Aside from that one, words fail me.


----------



## minister man (Jan 11, 2014)

I don't understand why words fail you? Maybe I am missing something.


----------



## minister man (Jan 12, 2014)

Carriage said:


> Wow.
> 
> Aside from that one, words fail me.



That is a pretty easy comment to make, without backing it up with something.


----------



## Renolizzie (Jan 12, 2014)

Hi Minister Man -

Most people here aren't building their own carts. A cart has to be fairly light weight and yet sturdy. There are a number of factors to consider. I will guarantee you that galvanized pipe is not used in the building of a mini cart. Galvanized pipe is very heavy. Perhaps if you looked at some photos, you would get some idea of what is being used.

Please try to bear in mind that these are very small horses who can only pull a reasonable amount of weight. Read up, perhaps, and try to get educated on the various factors involved in having a little horse pull a load. The load should not press down on the horse's back but, instead, the cart should be well balanced and keep the weight off of the horses back.

Please be careful with your sled idea. It is not sounding like it would be safe for your little horse. When you ski, you turn by shifting your weight on the skis and/or sort of hopping into the air and a platform will not have your skis doing that, for one thing. Also, skis are very slippery so how will you manage to stop? You wouldn't want to push your little horse down with your sled.

So do some reading around the website. There is a lot of knowledge here. Please be careful with your little horse.


----------



## minister man (Jan 12, 2014)

Well, just to be clear, I did mention that I do have horse experience.............and I am not stupid.............. What I didn't mention is that the sled wasn't for sleigh riding or anything like that.
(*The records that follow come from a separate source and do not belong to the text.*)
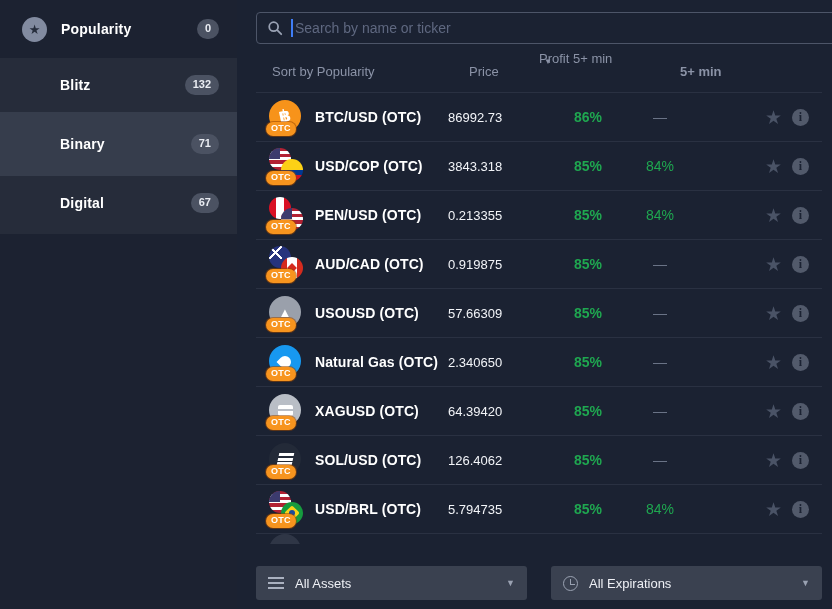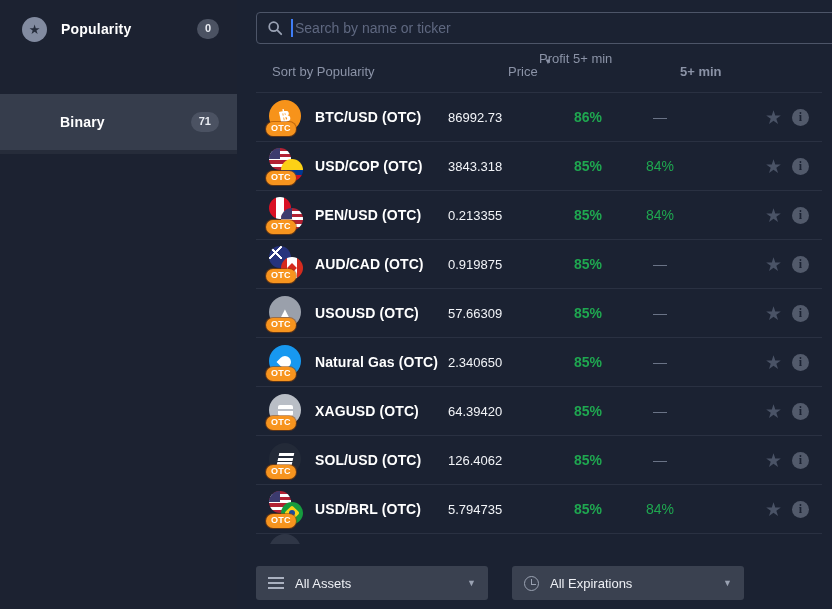--- a/index.html
+++ b/index.html
@@ -52,7 +52,7 @@
   .thead { position:absolute; left:0; top:44px; width:566px; height:48px; }
   .thead span { position:absolute; bottom:13px; font-size:13px; color:#8b93a7; white-space:nowrap; }
   .h-sort   { left:16px;text-align:center; }
-  .h-price  { left:213px;margin-left:39px; }
+  .h-price  { left:213px; }
   .h-profit { left:283px; cursor:pointer; }
   .h-profit .arrow { font-size:8px; margin-left:5px; color:#8b93a7; }
   .h-five   { left:424px;font-weight:bold; }

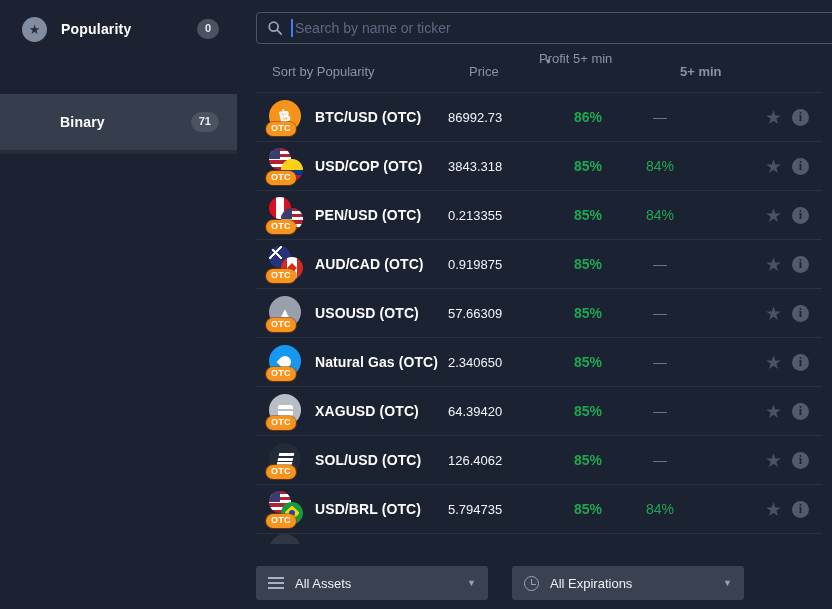--- a/index.html
+++ b/index.html
@@ -149,6 +149,10 @@
   </div>
 
   <div class="options-group">
+    <div class="group-row sub">
+      <span class="side-label" style="margin-left:0">Blitz</span>
+      <span class="badge">132</span>
+    </div>
     <div class="group-row sub selected">
       <span class="side-label" style="margin-left:0">Binary</span>
       <span class="badge">71</span>

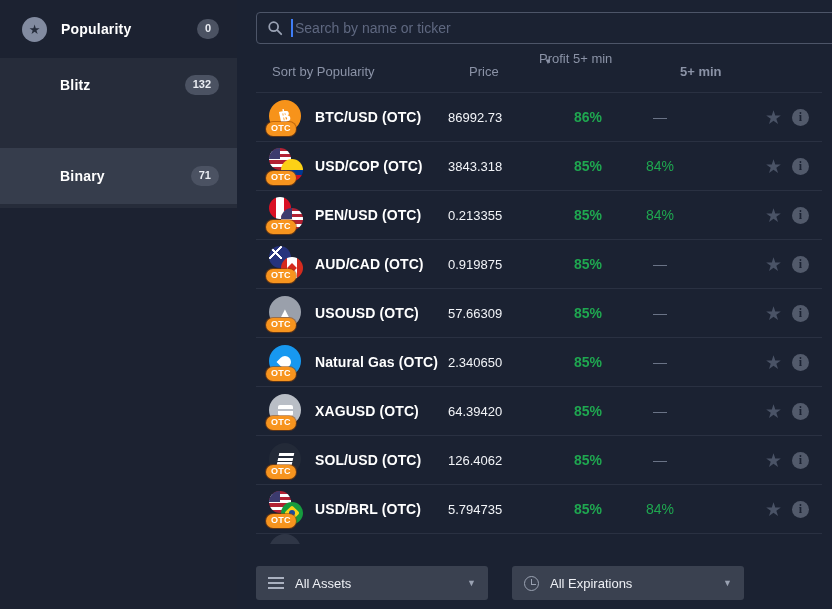--- a/index.html
+++ b/index.html
@@ -29,7 +29,7 @@
   .options-group { background:#262c3a; padding-bottom:4px; }
   .group-row { display:flex; align-items:center; height:54px; padding:0 18px 0 22px; cursor:pointer; }
   .group-row.sub { padding-left:60px; }
-  .group-row.selected { background:#363d4c; height:56px;margin-top:36px; }
+  .group-row.selected { background:#363d4c; height:64px; }
 
   
   .main { position:absolute; left:256px; top:0; width:566px; height:609px; }

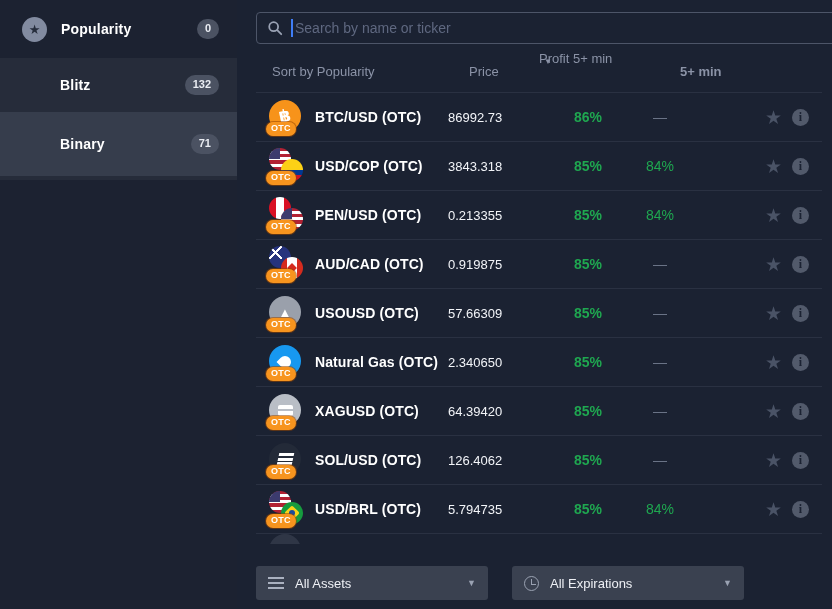--- a/index.html
+++ b/index.html
@@ -157,6 +157,10 @@
       <span class="side-label" style="margin-left:0">Binary</span>
       <span class="badge">71</span>
     </div>
+    <div class="group-row sub">
+      <span class="side-label" style="margin-left:0">Digital</span>
+      <span class="badge">67</span>
+    </div>
   </div>
 </div>
 

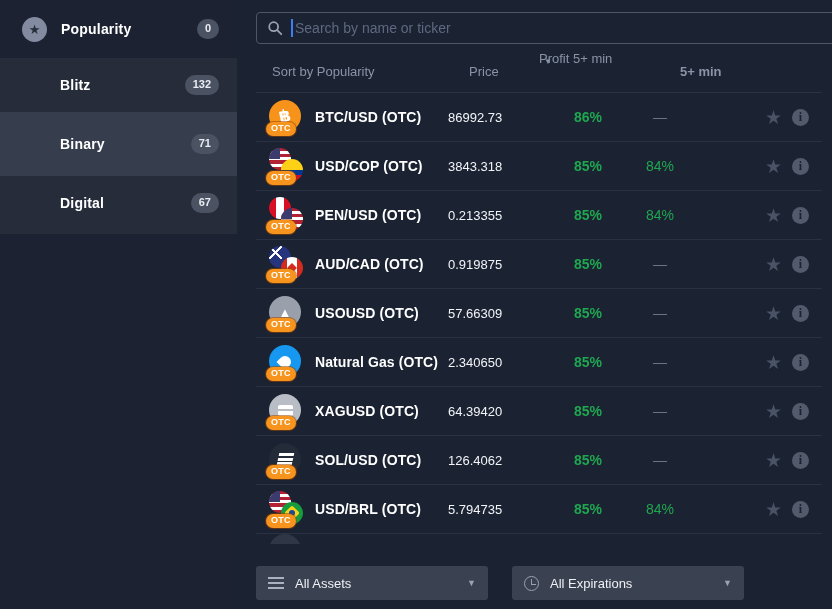--- a/index.html
+++ b/index.html
@@ -125,7 +125,7 @@
   .peek::before { content:""; display:block; width:32px; height:32px; border-radius:50%; background:#565d6d; }
 
   
-  .footer { position:absolute; left:0; bottom:9px; width:488px; display:flex; gap:24px; }
+  .footer { position:absolute; left:0; bottom:9px; width:566px; display:flex; gap:24px; }
   .dd {
     flex:1; height:34px; background:#3a4150; border-radius:3px;
     display:flex; align-items:center; padding:0 12px; cursor:pointer;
It's sole purpose was to raise the angle of draft to a more appropriate angle than having a whiffle tree on the ground to drag a stick. I intended to put the stick behind the cart. Breast Collar harness is only designed for hauling when the point of attachment is level with the breast collar. Using it at any other angle is not only wrong, but uncomfortable for your horse, causing the breast collar to ride up on the windpipe. The fore cart idea was simply a training idea to keep from having to buy a full collar harness and a breast harness.

I see lots of people on u tube that pull a sled behind their mini, no shaves or anything else to stop the sled from hitting him. They are an accident waiting to happen, so seeing what other people are doing isn't always the answer either.
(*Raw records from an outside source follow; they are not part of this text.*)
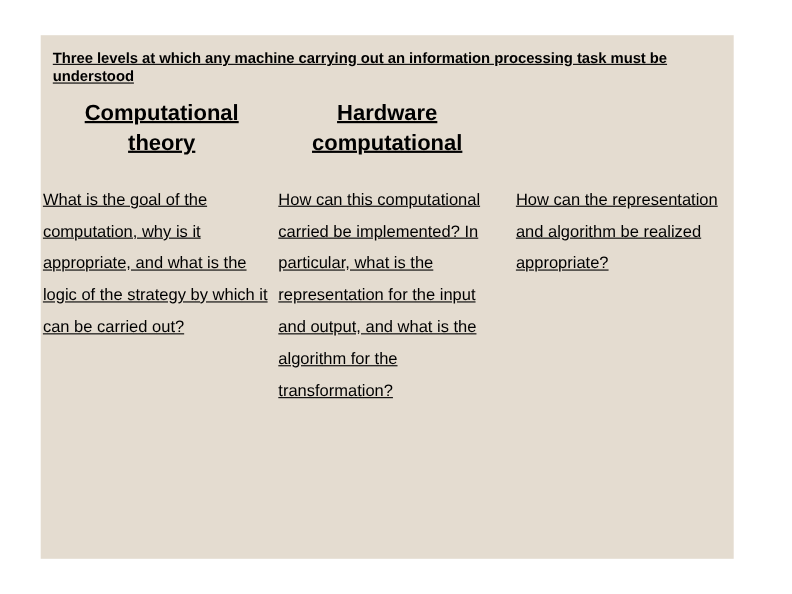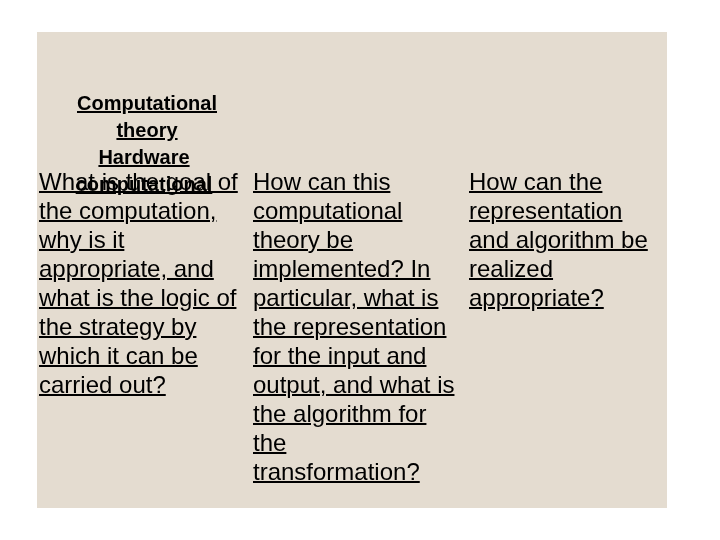--- a/index.html
+++ b/index.html
@@ -85,6 +85,7 @@
 
 <div id="slide-panel">
 
+  <div id="slide-title">Three levels at which any machine carrying out an information processing task must be understood</div>
 
   <div id="columns-header">
     <div class="col-head c1">Computational theory</div>

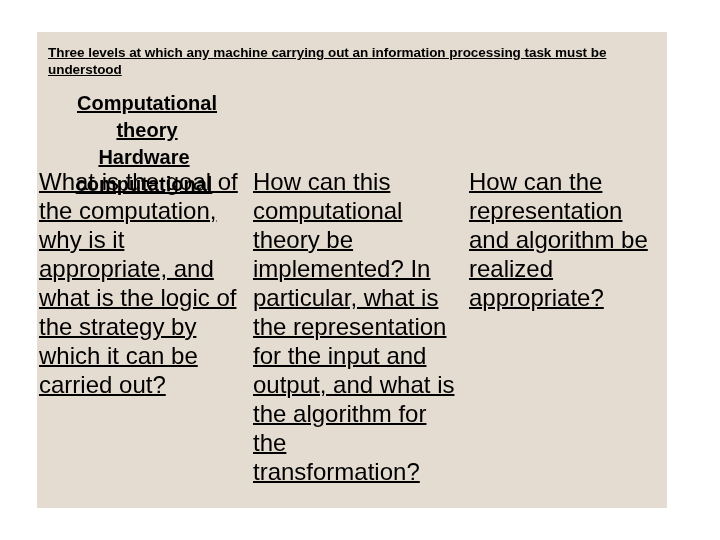--- a/index.html
+++ b/index.html
@@ -43,7 +43,7 @@
     top: 58px;
     width: 630px;
     display: flex;
-    flex-direction: column;
+    flex-direction: row;
   }
   .col-head {
     font-size: 20px;

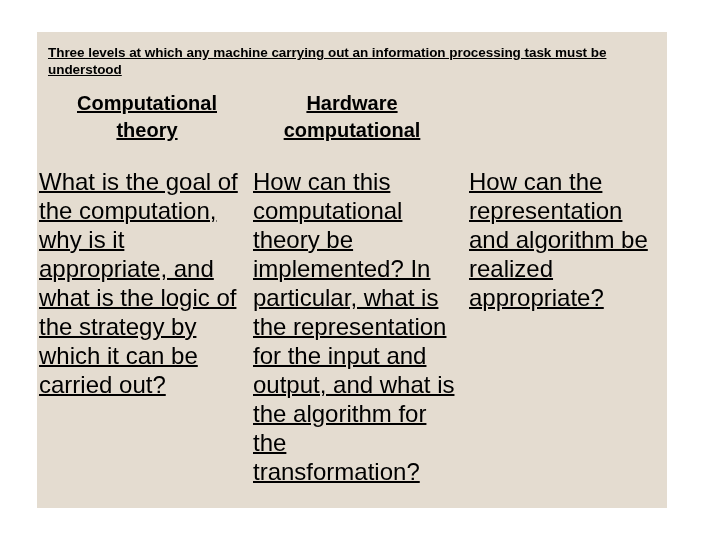--- a/index.html
+++ b/index.html
@@ -68,7 +68,7 @@
     align-items: flex-start;
   }
   .col-body {
-    font-size: 24px;
+    font-size: 15px;
     font-weight: normal;
     line-height: 29px;
     color: #000000;

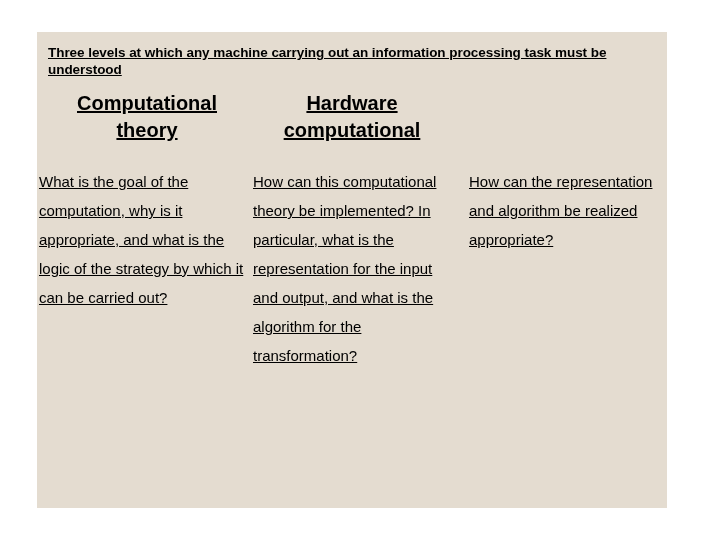--- a/index.html
+++ b/index.html
@@ -94,7 +94,7 @@
 
   <div id="columns-body">
     <div class="col-body b1">What is the goal of the computation, why is it appropriate, and what is the logic of the strategy by which it can be carried out?</div>
-    <div class="col-body b2">How can this computational theory be implemented? In particular, what is the representation for the input and output, and what is the algorithm for the transformation?</div>
+    <div class="col-body b2">How can this computational carried be implemented? In particular, what is the representation for the input and output, and what is the algorithm for the transformation?</div>
     <div class="col-body b3">How can the representation and algorithm be realized appropriate?</div>
   </div>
I know how to harness horses, hook horses, yard wood, garden, hay with horses, and drive horse. I know that is all big stuff compared to a miniature horse, but I am not a person starting from scratch. I just wanted to know what sized shafts people use on their miniatures. But I guess I will just experiment with some things.

Oh yeah, just because most people on here aren't building their own cart, doesn't mean they couldn't measure their carts shafts.


----------



## Renolizzie (Jan 12, 2014)

I'm just trying to converse with you and I don't know that much and I am trying to figure out what you are talking about. I just use a two wheeled mini cart with 48 inch shafts. We don't get enough snow to have a sled.


----------



## Renolizzie (Jan 12, 2014)

PS - it's nice to know that you are concerned about taking good care of your little guy.


----------



## minister man (Jan 12, 2014)

Ok, My Bad, I never really thought about the lack of snow thing. Bob sleds for the big horses don't turn like a wagon, where the runners turn. They are solid, but the sled isn't very long. So far this winter we have had about 36" of snow. This little fellow tends to get exercised where the yard is plowed. I live in the country on a little hobby farm with a couple of big horses and poultry. I don't need the mini to do a lot, but I want to train him to do some small work. I have no interest in showing him, but I do have an interest in spending time with him, and giving him the opportunity to please, which he likes very much. I am going to build a set of shafts for a little metal mesh garden wagon ( it is about 24" x 48" like a kids wagon only metal) so that I can move weeds, gather vegetables, maybe clean up some rocks or something. I know that he has a girth of about 48" so he weights somewhere around 320lbs, so he can only pull about 150lbs. I am sure I could do the same work with a wheel barrow, but I can't talk to a wheel barrow, well at least not while the neighbors are watching. And I don't have to do the pushing, if he does the pulling.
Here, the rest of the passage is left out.